With increased quantities of eFuels being added gradually to conventional fuels, and production costs falling owing to economies of scale, eFuels will be affordable for consumers at every stage as well as for sectors where defossilisation is difficult, such as aviation and maritime transport (hard-to abate sectors). According to the German institute of economics, an admixture of 5% eFuels would increase the overall fuel price at petrol filling station by only 7 ct/l. The price projection of €5 or more per liter refers to demonstration plants. This representation is incorrect for industrial production. Independent scientific studies are forecasting production costs and transportation to Europe around 2 € per liter diesel equivalent in 2030.

Until 2050, Climate neutrality thus remains affordable for everyone.

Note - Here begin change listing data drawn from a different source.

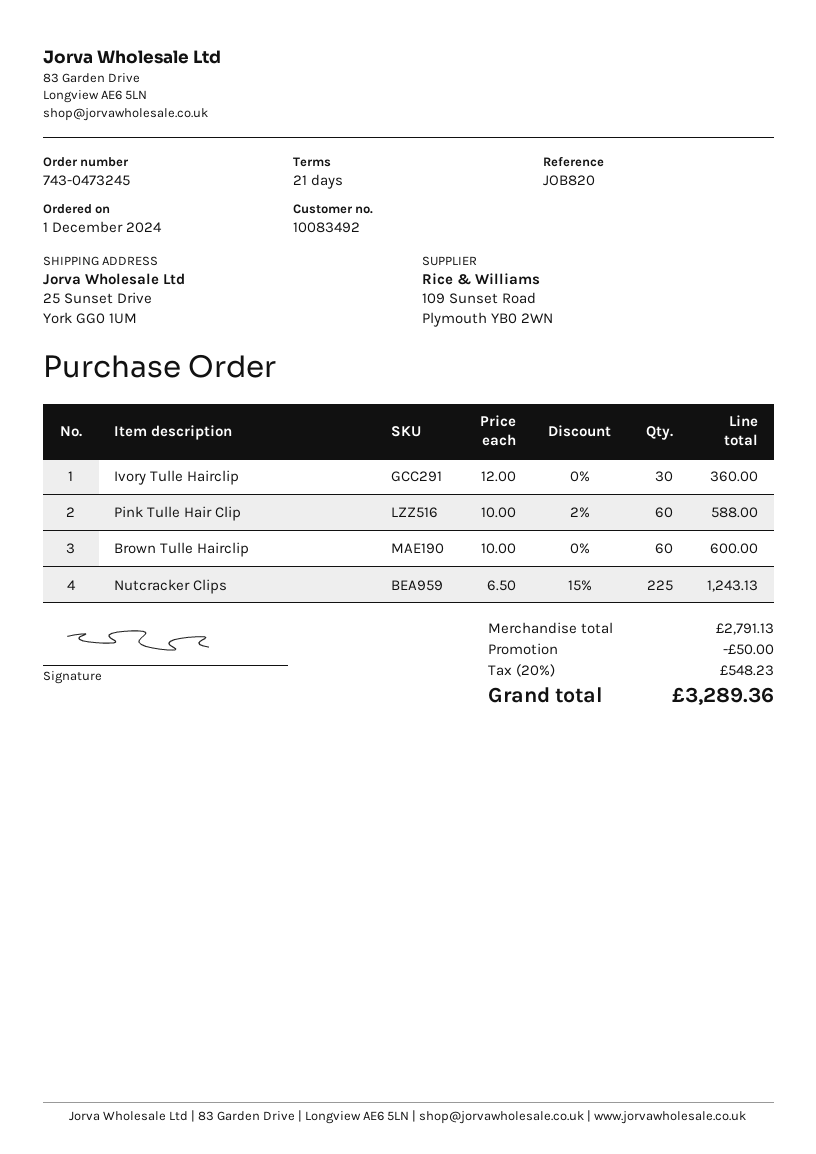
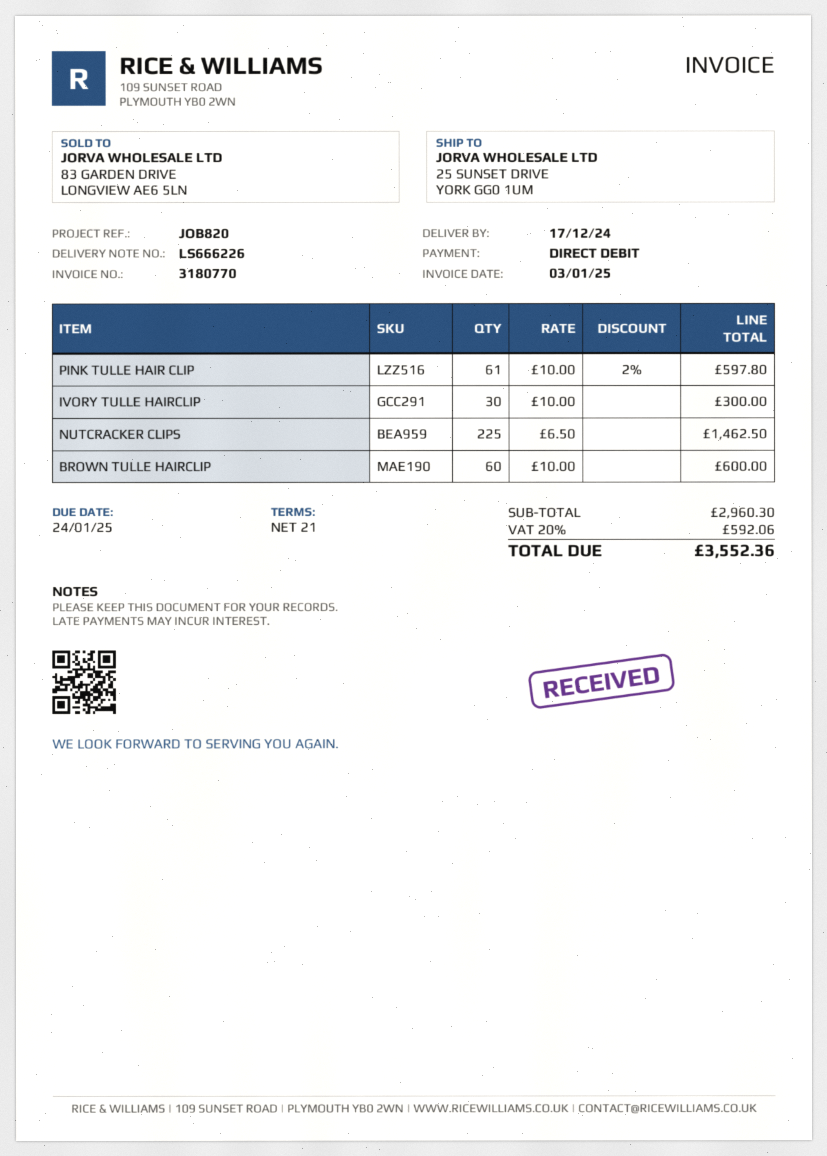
Ivory Tulle Hairclip: 30 x 12.00 = 360.00 -> 30 x 10.00 = 300.00
Pink Tulle Hair Clip: 60 x 10.00 - 2% = 588.00 -> 61 x 10.00 - 2% = 597.80
Nutcracker Clips: 225 x 6.50 - 15% = 1243.13 -> 225 x 6.50 = 1462.50
subtotal: 2791.13 -> 2960.30
discount: 50.00 -> none
tax: 20% = 548.23 -> 20% = 592.06
total: 3289.36 -> 3552.36

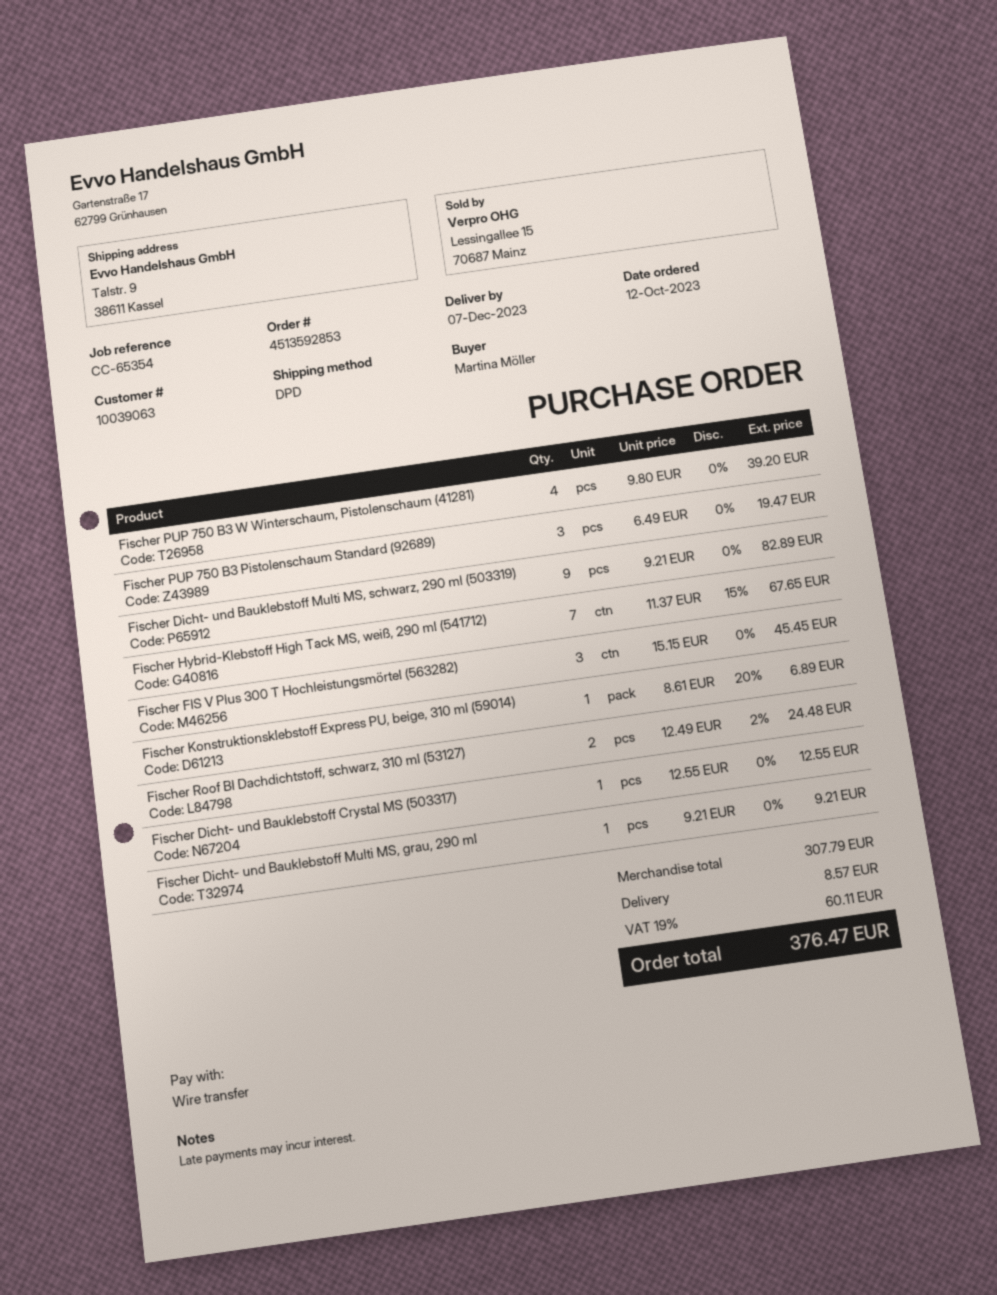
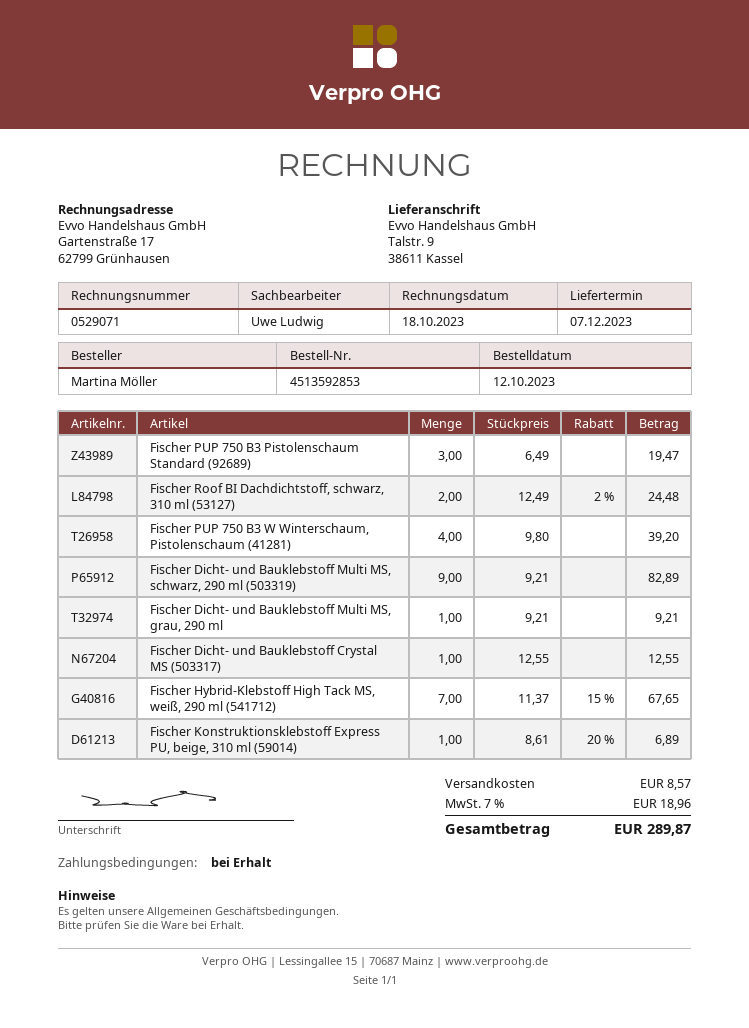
Fischer FIS V Plus 300 T Hochleistungsmörtel (563282): 3 x 15.15 = 45.45 -> none
tax: 19% = 60.11 -> 7% = 18.96
total: 376.47 -> 289.87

Due to the lack of a political framework, eFuel plants do not yet exist on an industrial scale. However, the technologies and components are already sufficiently known and researched. The first plants producing more than 500 million liters per year have been announced for 2026. By now, 214 GW of installed capacity of hydrogen projects have been announced worldwide. Nevertheless, to make an immediate contribution to the fight against climate change and to support the market introduction of eFuels, our political proposals include all synthetic fuels that comply with the sustainability criteria of the "Renewable Energy Directive (RED)". We need an immediate scaling of all possible sustainable energy carriers. In addition to electricity-based fuels, these include sustainable biofuels. Such sustainable biofuels come from the ever growing and innovating pool of sustainable raw materials, which are defined in the RED.